The change in policy has been influenced by the appointment of Mischa Martin as DCFS Director last year, as well as a slew of legislation from this year’s legislative session.

Alan Clark, a state senator from Garland County, has led the charge sponsoring 24 bills in this legislative session alone, with 11 concerning the rights of parents and grandparents.

“We are changing laws that make clear that relatives should be first,” said Clark, saying family members, especially grandparents have been powerless to help their grandchildren. “Good grandparents have lost their grandkids forever, and that is something that shouldn’t be happening.”

Child placement occurs in the courtroom where judges have the final say where a child ends up, often passing over grandparents.

“Judges don’t like it,” says Felecia Carter, referring to placements with family members, citing a lack of trust, associating families often times with the parents themselves.

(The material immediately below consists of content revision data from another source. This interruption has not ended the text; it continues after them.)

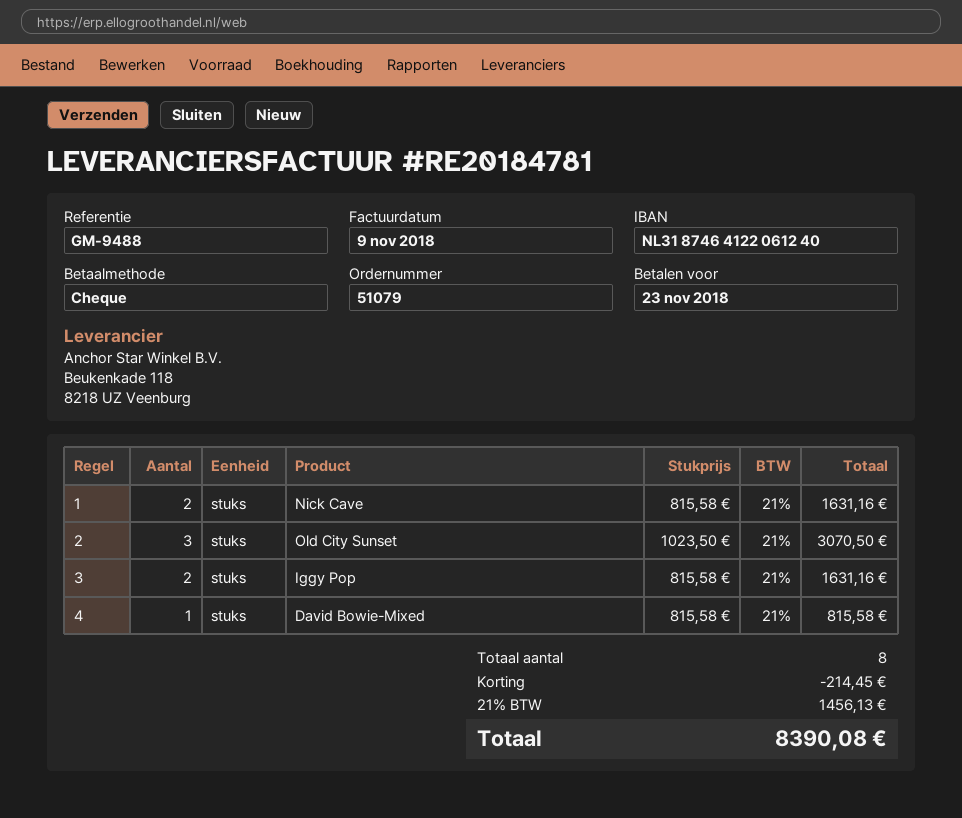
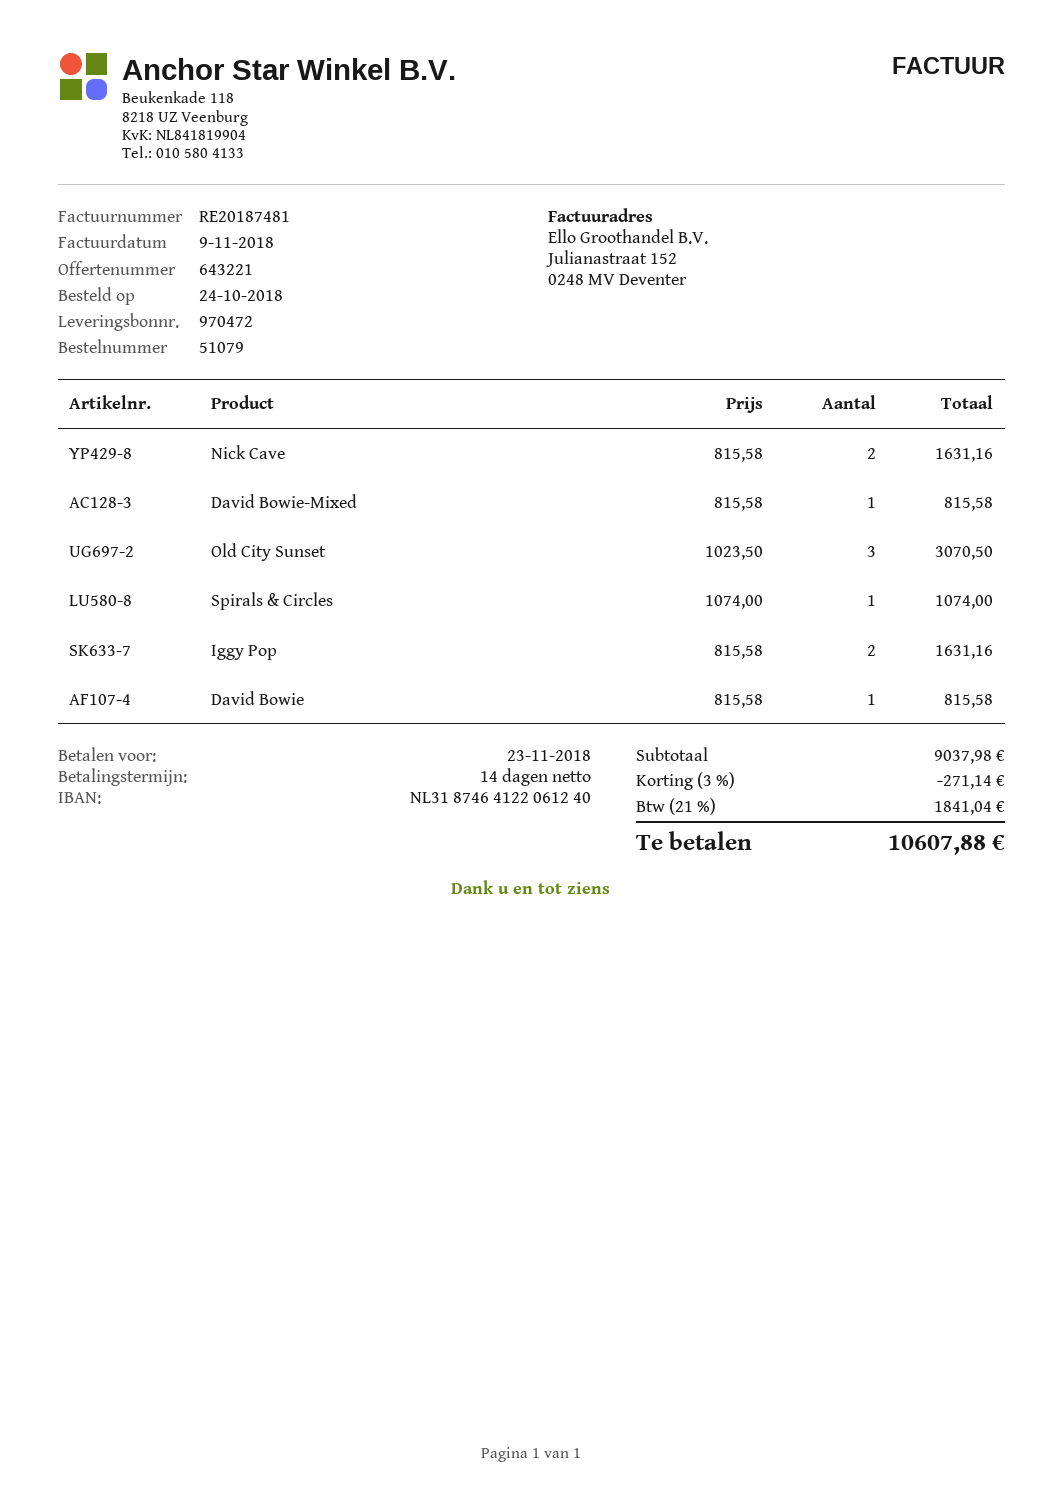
invoice number: RE20184781 -> RE20187481
Spirals & Circles: none -> 1 x 1074.00 = 1074.00
David Bowie: none -> 1 x 815.58 = 815.58
discount: 214.45 -> 271.14
tax: 21% = 1456.13 -> 21% = 1841.04
total: 8390.08 -> 10607.88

Total Number of Kids in Care vs Family Placements (2005-2015)
Source: Arkansas Department of Human Services

While family placements have been relatively uncommon historically, placements with relatives have gone up to 353 placements in 2015, according to the most recent statistical reports, as DCFS Director Mischa Martin has placed an increased emphasis on utilizing families. This comes as a significant shift since, according to Department of Human Services, under 10 percent of children in foster care end up in family placements.

As the state works to involve more relatives, legislators are hopeful the most pressing problems facing the foster system are getting better.

“The big part of the problem is we grew our foster care population by 25 percent in a year,” said Clark. “I hope we are beyond the summit;” however, noting afterward, “It is going to take a while.”